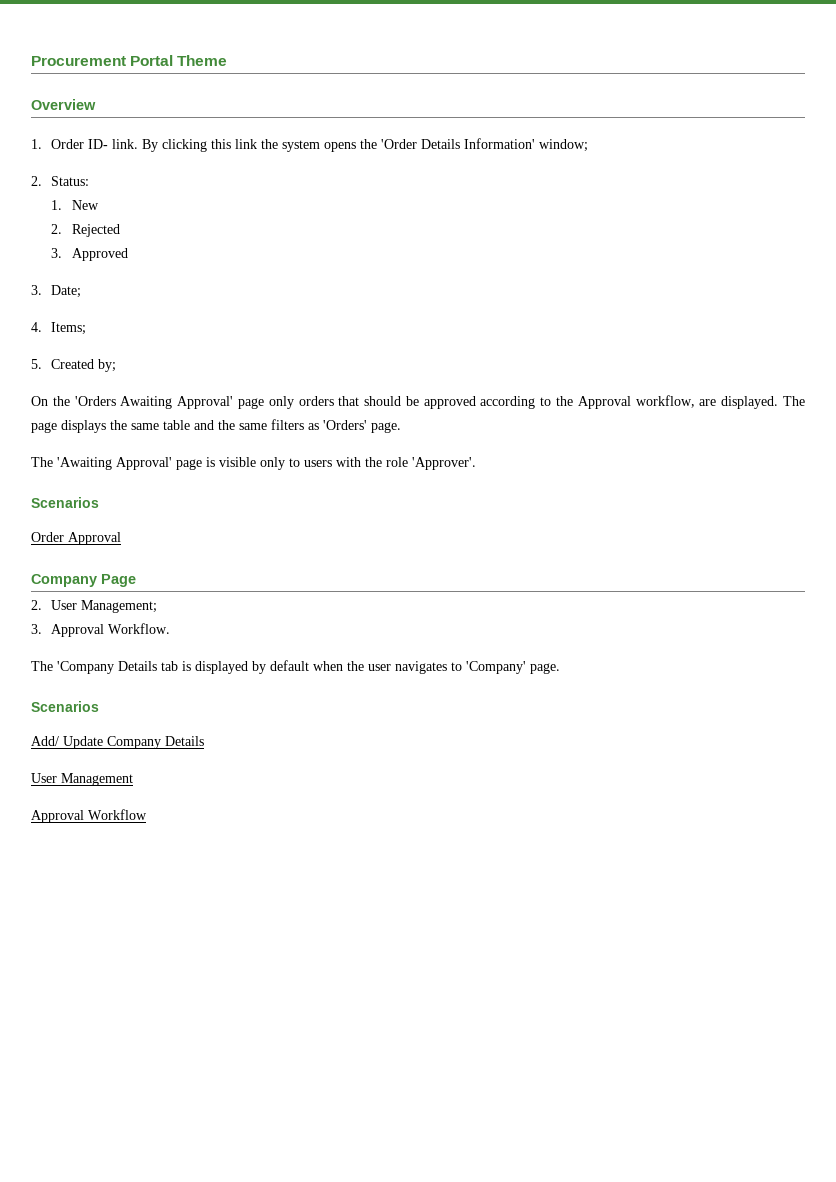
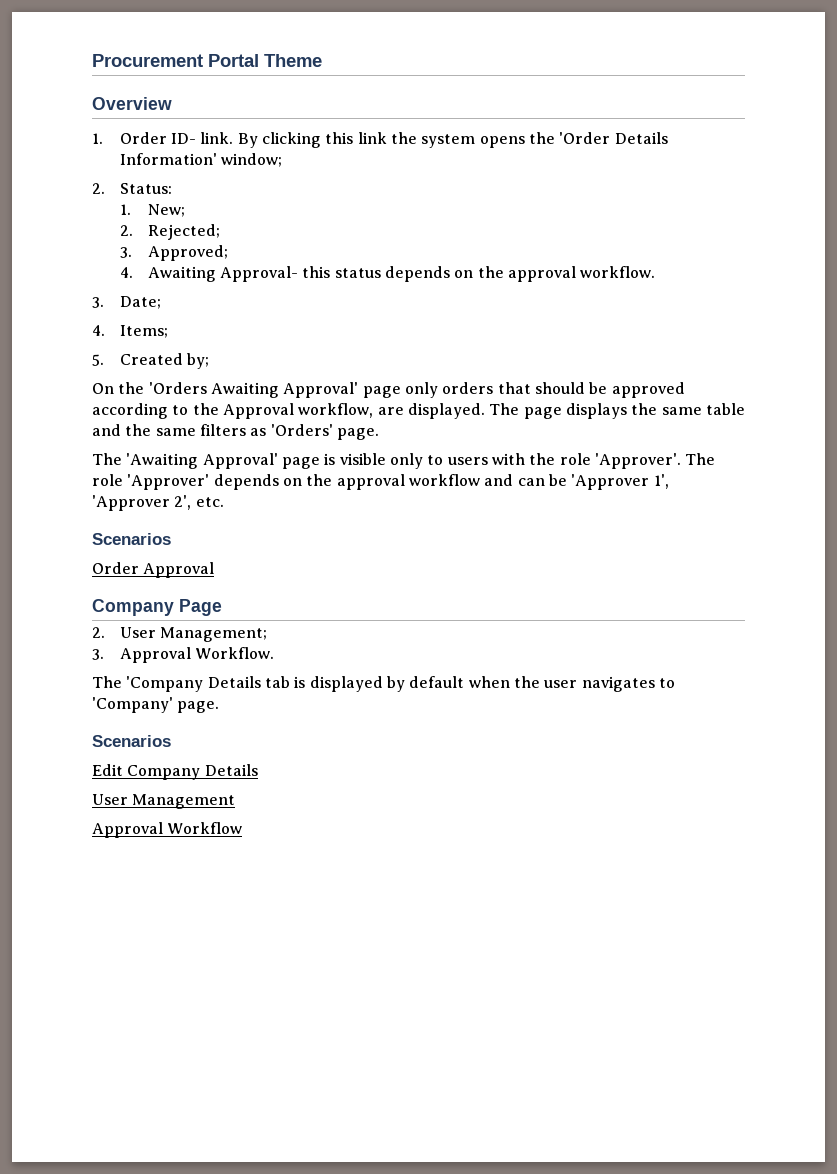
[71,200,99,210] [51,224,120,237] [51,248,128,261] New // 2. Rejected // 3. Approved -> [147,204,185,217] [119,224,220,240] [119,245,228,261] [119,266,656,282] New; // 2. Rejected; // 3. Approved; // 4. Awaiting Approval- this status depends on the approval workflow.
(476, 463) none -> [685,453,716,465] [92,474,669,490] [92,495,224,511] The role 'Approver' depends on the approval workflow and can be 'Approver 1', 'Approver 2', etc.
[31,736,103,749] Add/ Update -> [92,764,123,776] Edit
+--
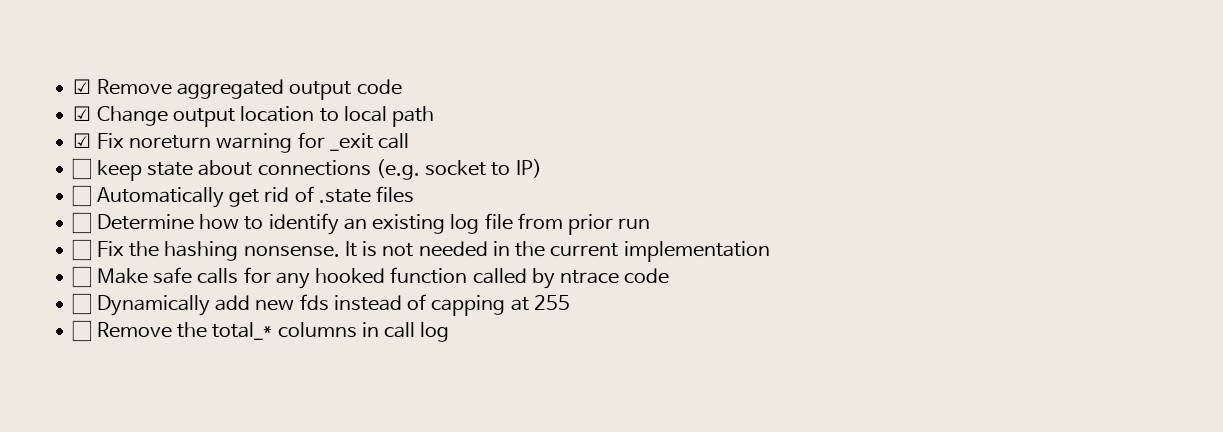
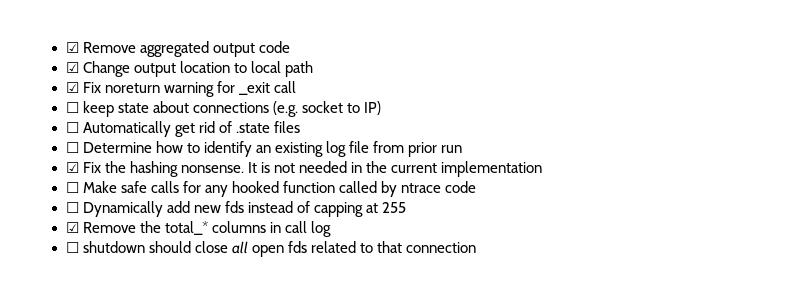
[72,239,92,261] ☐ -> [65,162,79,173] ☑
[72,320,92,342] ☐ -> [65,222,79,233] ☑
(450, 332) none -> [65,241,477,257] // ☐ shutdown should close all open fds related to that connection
+--
WORK TO COMPLETE —
Your answer should consist of the lines from the line with "[72,239,92,261] ☐ -> [65,162,79,173] ☑" to the line with "(450, 332) none" above, repeated exactly, both ends included.

EXERCISE SOLUTION —
[72,239,92,261] ☐ -> [65,162,79,173] ☑
[72,320,92,342] ☐ -> [65,222,79,233] ☑
(450, 332) none -> [65,241,477,257] // ☐ shutdown should close all open fds related to that connection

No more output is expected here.